RBI issues guidelines for dividend declaration by NBFCs – Links it to capital and NPA norms

The Reserve Bank of India (RBI) on June 24, 2021 has issued guidelines for distribution of dividends by non-banking financial companies (NBFCs) from the profits of financial year (FY) ending March 31, 2022 and onwards.

These guidelines shall be applicable to all NBFCs regulated by the RBI.

Board Oversight

While considering a dividend proposal, the Board of Directors of NBFCs (BoD) has to take into account supervisory findings of the RBI and National Housing Bank (NHB) for Housing Finance Companies (HFCs) on divergence in classification and provisioning for non-performing assets (NPAs). The BoD shall also take into account any qualification in the auditor’s report to the financial statements, and the long-term growth plans of such NBFC.

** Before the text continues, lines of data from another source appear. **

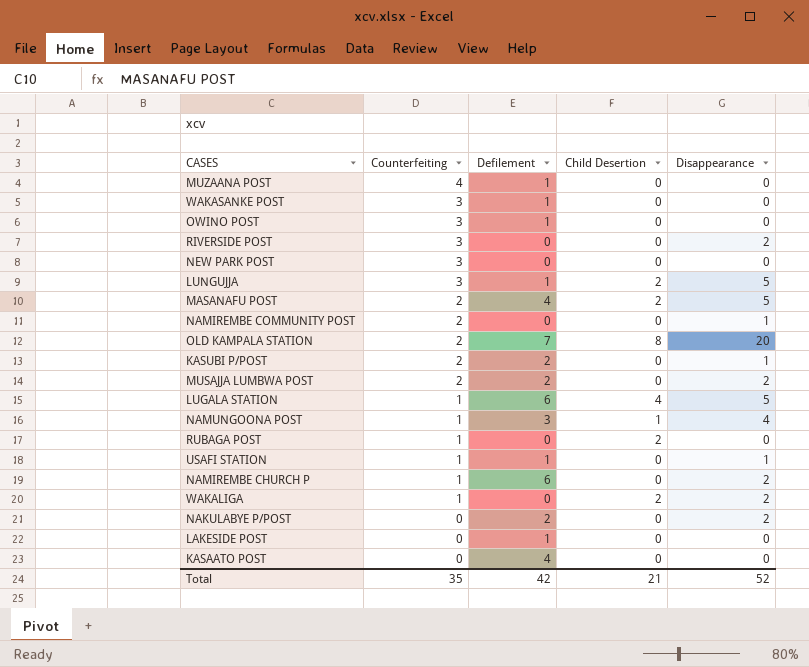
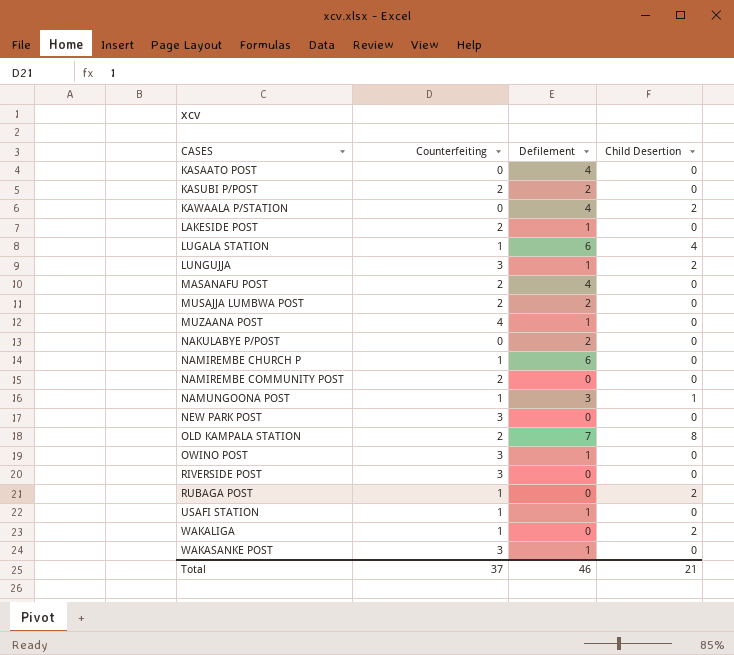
row order: Counterfeiting descending -> CASES ascending
column Disappearance | position: 5 -> none
row KAWAALA P/STATION: none -> 0 | 4 | 2
LAKESIDE POST | Counterfeiting: 0 -> 2
MASANAFU POST | Child Desertion: 2 -> 0
Total | Counterfeiting: 35 -> 37
Total | Defilement: 42 -> 46

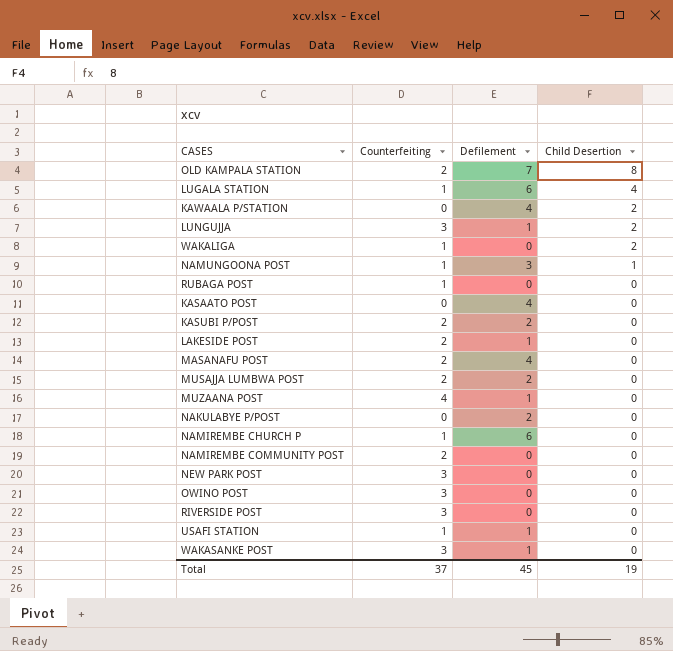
row order: CASES ascending -> Child Desertion descending
RUBAGA POST | Child Desertion: 2 -> 0
OWINO POST | Defilement: 1 -> 0
Total | Defilement: 46 -> 45
Total | Child Desertion: 21 -> 19

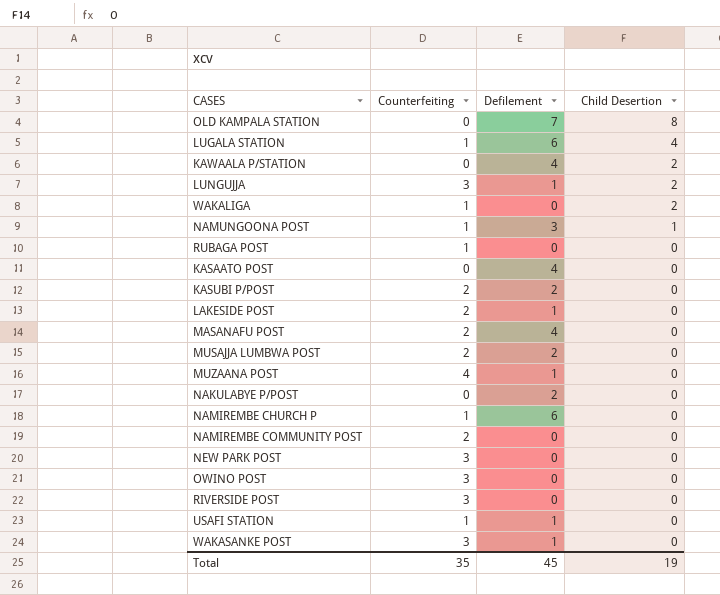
OLD KAMPALA STATION | Counterfeiting: 2 -> 0
Total | Counterfeiting: 37 -> 35

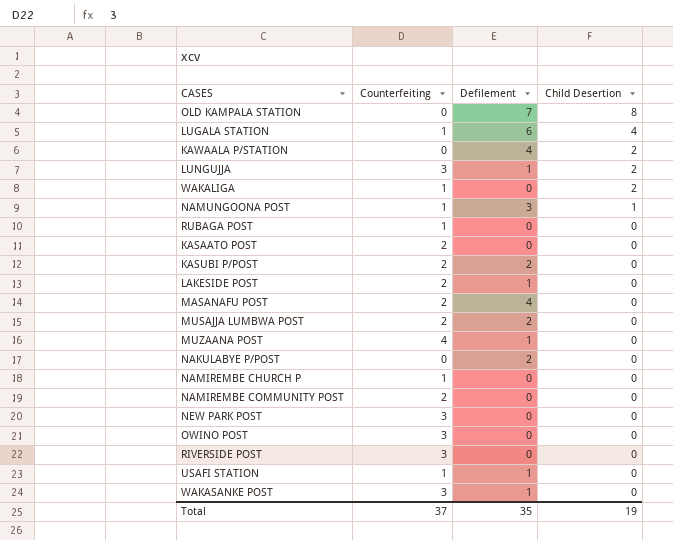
KASAATO POST | Counterfeiting: 0 -> 2
KASAATO POST | Defilement: 4 -> 0
NAMIREMBE CHURCH P | Defilement: 6 -> 0
Total | Counterfeiting: 35 -> 37
Total | Defilement: 45 -> 35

RBI has mandated the BoD to ensure that the total dividend payout in a FY does not exceed the ceilings prescribed under these guidelines.

Prudential Norm

The RBI has linked declaration of dividend by NBFCs to certain minimum prudential norms on capital and bad loans. Guidelines prescribe the following requirements:

# Parameter Requirement
1. Capital Adequacy a.     NBFCs (other than Standalone Primary Dealers[1] (SPDs)) should have met the applicable regulatory capital requirements[2] for each of last 3 financial years;

b.     SPDs should have maintained a minimum CRAR[3] of 20 percent for the financial year for which dividend is being proposed.

2. Net NPA Net NPA ratio to be less than 6 percent in each of the last three FYs, including at the close of the FY for which dividend is proposed to be declared.
3. Other criteria a.     NBFCs to maintain the Reserve Fund[4] in accordance with the RBI Act, 1934, and other applicable RBI regulations / guidelines;

b.     HFCs to maintain the Reserve Fund[5] in accordance with the NHB Act, 1987;

c.      RBI and NHB (for HFCs) should not have prescribed any other explicit restrictions on declaration of dividends.

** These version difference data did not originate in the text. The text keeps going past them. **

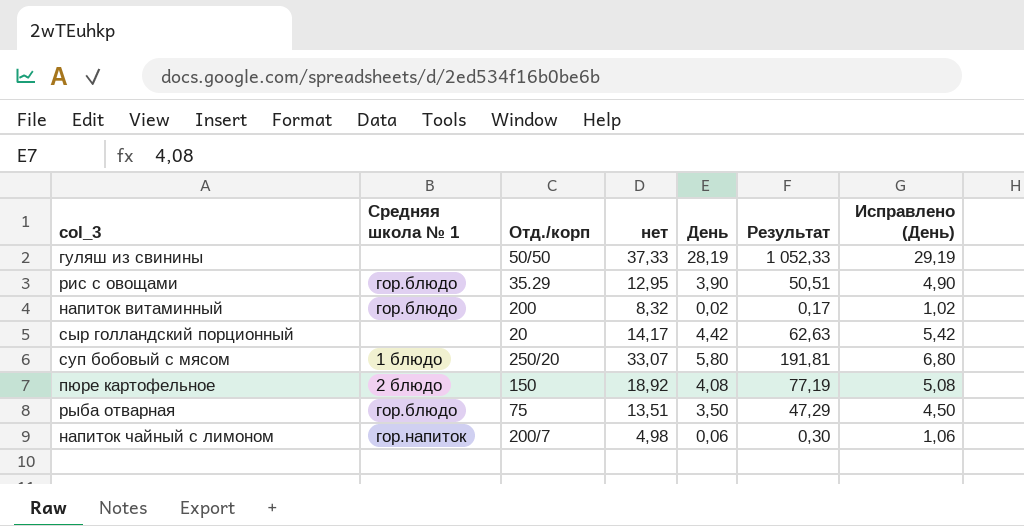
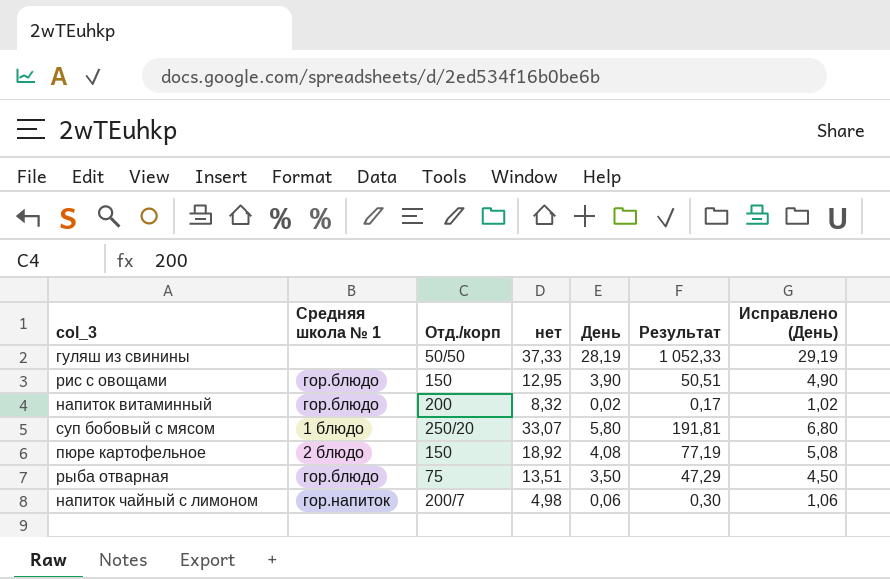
row сыр голландский порционный: none | 20 | 14,17 | 4,42 | 62,63 | 5,42 -> none
рис с овощами | Отд./корп: 35.29 -> 150

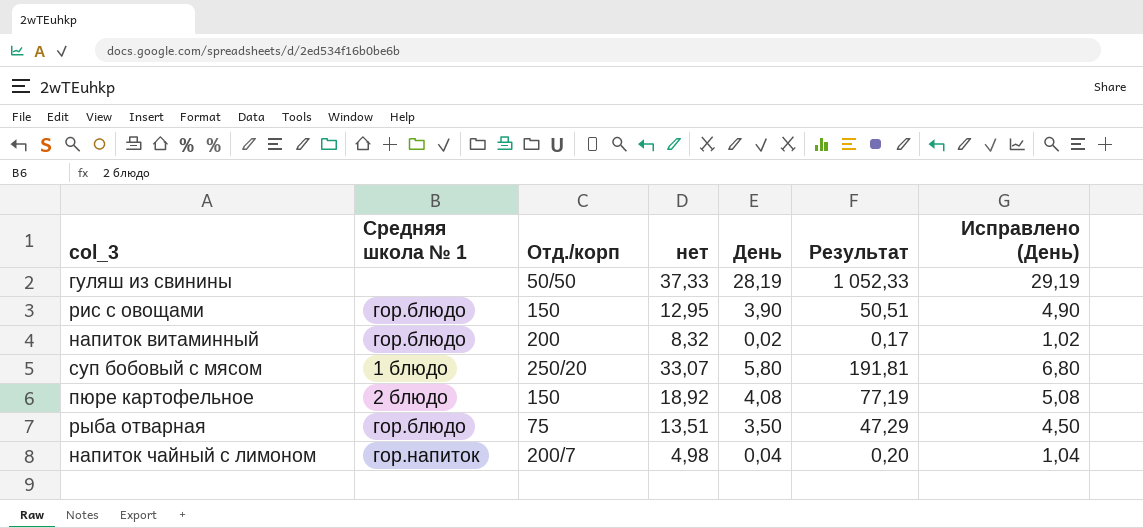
напиток чайный с лимоном | День: 0,06 -> 0,04
напиток чайный с лимоном | Результат: 0,30 -> 0,20
напиток чайный с лимоном | Исправлено (День): 1,06 -> 1,04

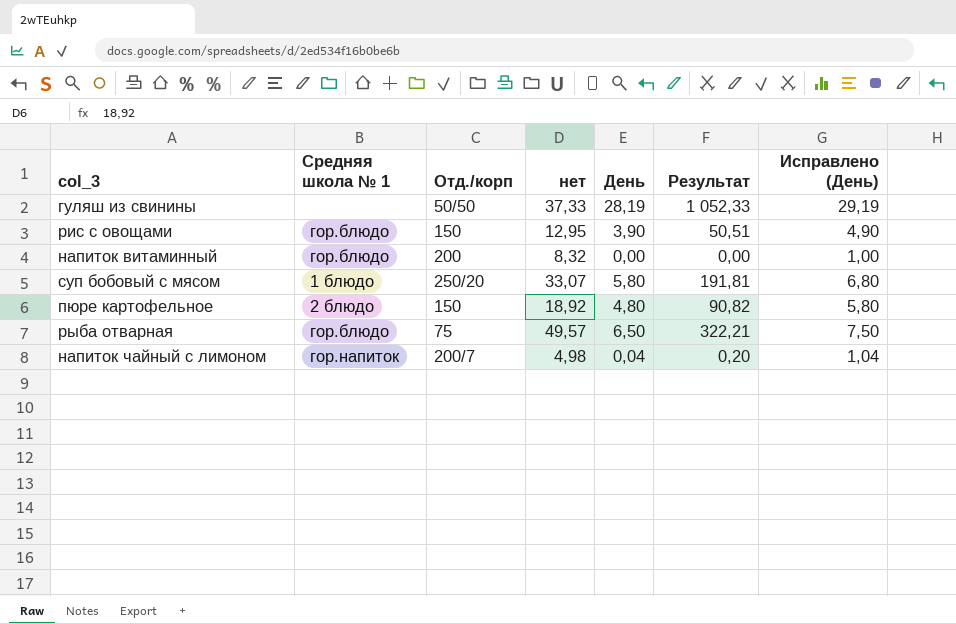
напиток витаминный | День: 0,02 -> 0,00
напиток витаминный | Результат: 0,17 -> 0,00
напиток витаминный | Исправлено (День): 1,02 -> 1,00
пюре картофельное | День: 4,08 -> 4,80
пюре картофельное | Результат: 77,19 -> 90,82
пюре картофельное | Исправлено (День): 5,08 -> 5,80
рыба отварная | нет: 13,51 -> 49,57
рыба отварная | День: 3,50 -> 6,50
рыба отварная | Результат: 47,29 -> 322,21
рыба отварная | Исправлено (День): 4,50 -> 7,50

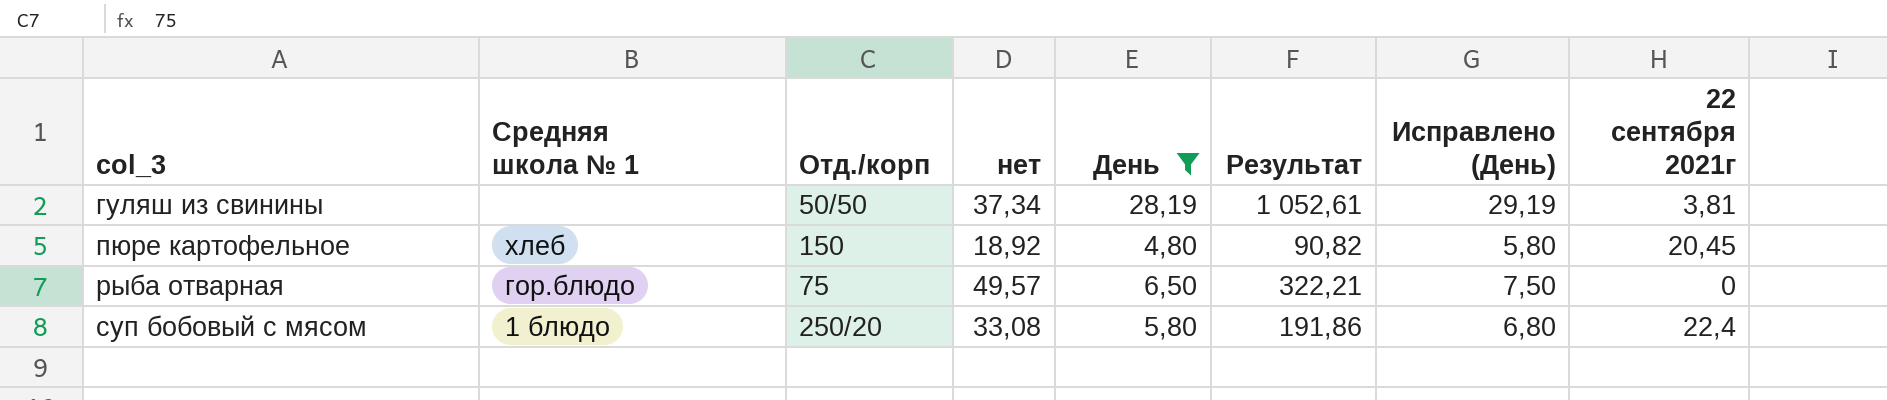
filter: none -> День >= 4,80
row order: none -> col_3 ascending
column 22 сентября 2021г | position: none -> 8
гуляш из свинины | нет: 37,33 -> 37,34
гуляш из свинины | Результат: 1 052,33 -> 1 052,61
пюре картофельное | Средняя школа № 1: 2 блюдо -> хлеб
суп бобовый с мясом | нет: 33,07 -> 33,08
суп бобовый с мясом | Результат: 191,81 -> 191,86

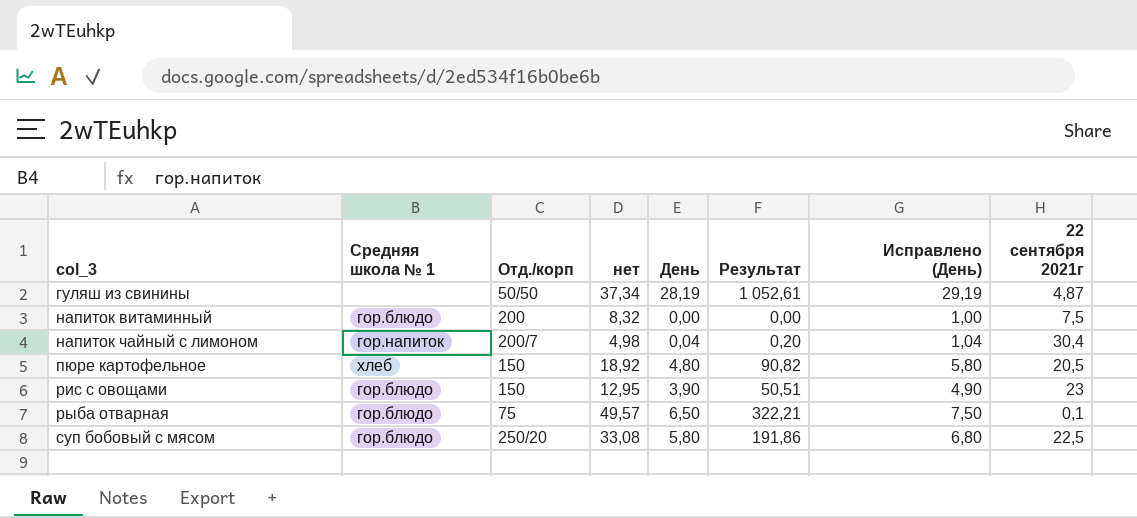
filter: День >= 4,80 -> none
гуляш из свинины | 22 сентября 2021г: 3,81 -> 4,87
пюре картофельное | 22 сентября 2021г: 20,45 -> 20,5
рыба отварная | 22 сентября 2021г: 0 -> 0,1
суп бобовый с мясом | Средняя школа № 1: 1 блюдо -> гор.блюдо
суп бобовый с мясом | 22 сентября 2021г: 22,4 -> 22,5

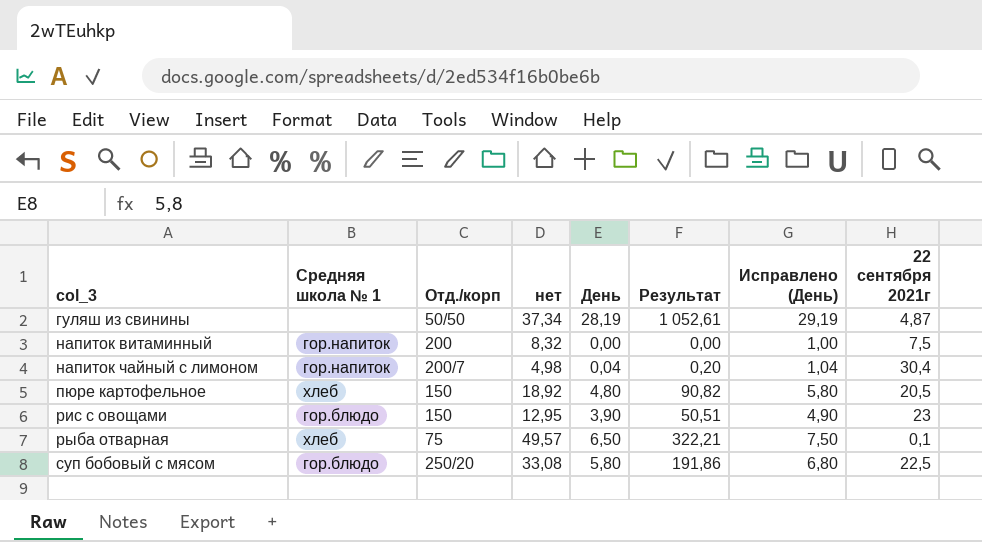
напиток витаминный | Средняя школа № 1: гор.блюдо -> гор.напиток
рыба отварная | Средняя школа № 1: гор.блюдо -> хлеб

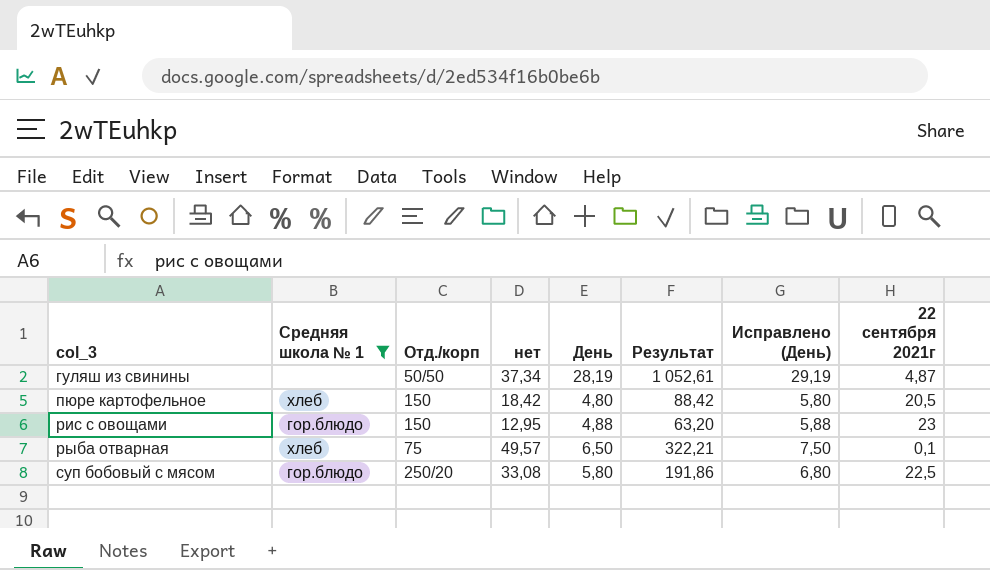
filter: none -> Средняя школа № 1 != гор.напиток
пюре картофельное | нет: 18,92 -> 18,42
пюре картофельное | Результат: 90,82 -> 88,42
рис с овощами | День: 3,90 -> 4,88
рис с овощами | Результат: 50,51 -> 63,20
рис с овощами | Исправлено (День): 4,90 -> 5,88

Dividend Payout Ratio (DPR)

DPR is the ratio between the amount of the dividend payable in a FY and the net profit as per the audited financial statements for FY for which the dividend is proposed. Proposed dividend to include dividend on equity shares and compulsorily convertible preference shares eligible for inclusion in Tier 1 Capital[6].

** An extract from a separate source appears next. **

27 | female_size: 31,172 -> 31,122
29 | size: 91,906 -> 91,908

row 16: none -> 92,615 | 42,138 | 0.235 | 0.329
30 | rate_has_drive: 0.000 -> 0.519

In case the net profit for the relevant FY indicates an overstatement[7] of net profit, the same shall be reduced from net profits while determining the DPR.

RBI has prescribed following overall ceilings on DPR:

# NBFCs Maximum DPR (percentage)
1. NBFC not accepting public funds and not having any customer interface No ceiling
2. Core Investment Company 60
3. SPDs 60
4. Other NBFCs 50

Further, NBFCs (other than SPDs), which do not meet the prescribed Prudential Norms, may declare dividend up to 10 percent DPR, provided that it meets the capital adequacy requirement for the FY for which dividend is being declared, and has less than 4 percent NPA.

Also, for SPDs, which have CRAR between 15 to 20 percent, the DPR shall not exceed 33.3 percent.

Reporting Requirements

Details of declared dividend to be reported to RBI within a fortnight of such declaration.

[1] In 1995, the RBI introduced the system of Primary Dealers (PDs) in the Government Securities Market, which comprised independent entities undertaking PD activity. In order to broad base the PD system, banks were permitted to undertake PD business departmentally in 2006-07. Further, the standalone PDs were permitted to diversify into business activities, other than the core PD business, in 2006-07, subject to certain conditions.

[2] Capital requirements applicable to different categories of NBFCs as on June 24, 2021.

[3] Capital to Risk-Weighted Assets Ratio is the ratio of a bank’s capital to its risk. In April 1992, RBI introduced a CRAR system for banks (including foreign banks) in India as a capital adequacy measure in line with the Capital Adequacy Norms prescribed by Basel Committee.

[4] Section 45IC of the RBI Act, 1934

[5] Section 29C of the NHB Act, 1987

[6] Tier I Capital includes (a) paid-up capital (ordinary shares), statutory reserves, and other disclosed free reserves, if any; (b) perpetual non-cumulative preference shares (PNCPS); innovative perpetual debt instruments; and capital reserves representing surplus arising out of sale proceeds of assets.

[7] includes any exceptional and/or extra-ordinary profits/ income or the financial statements are qualified (including ’emphasis of matter’) by the statutory auditor that indicates an overstatement of net profit.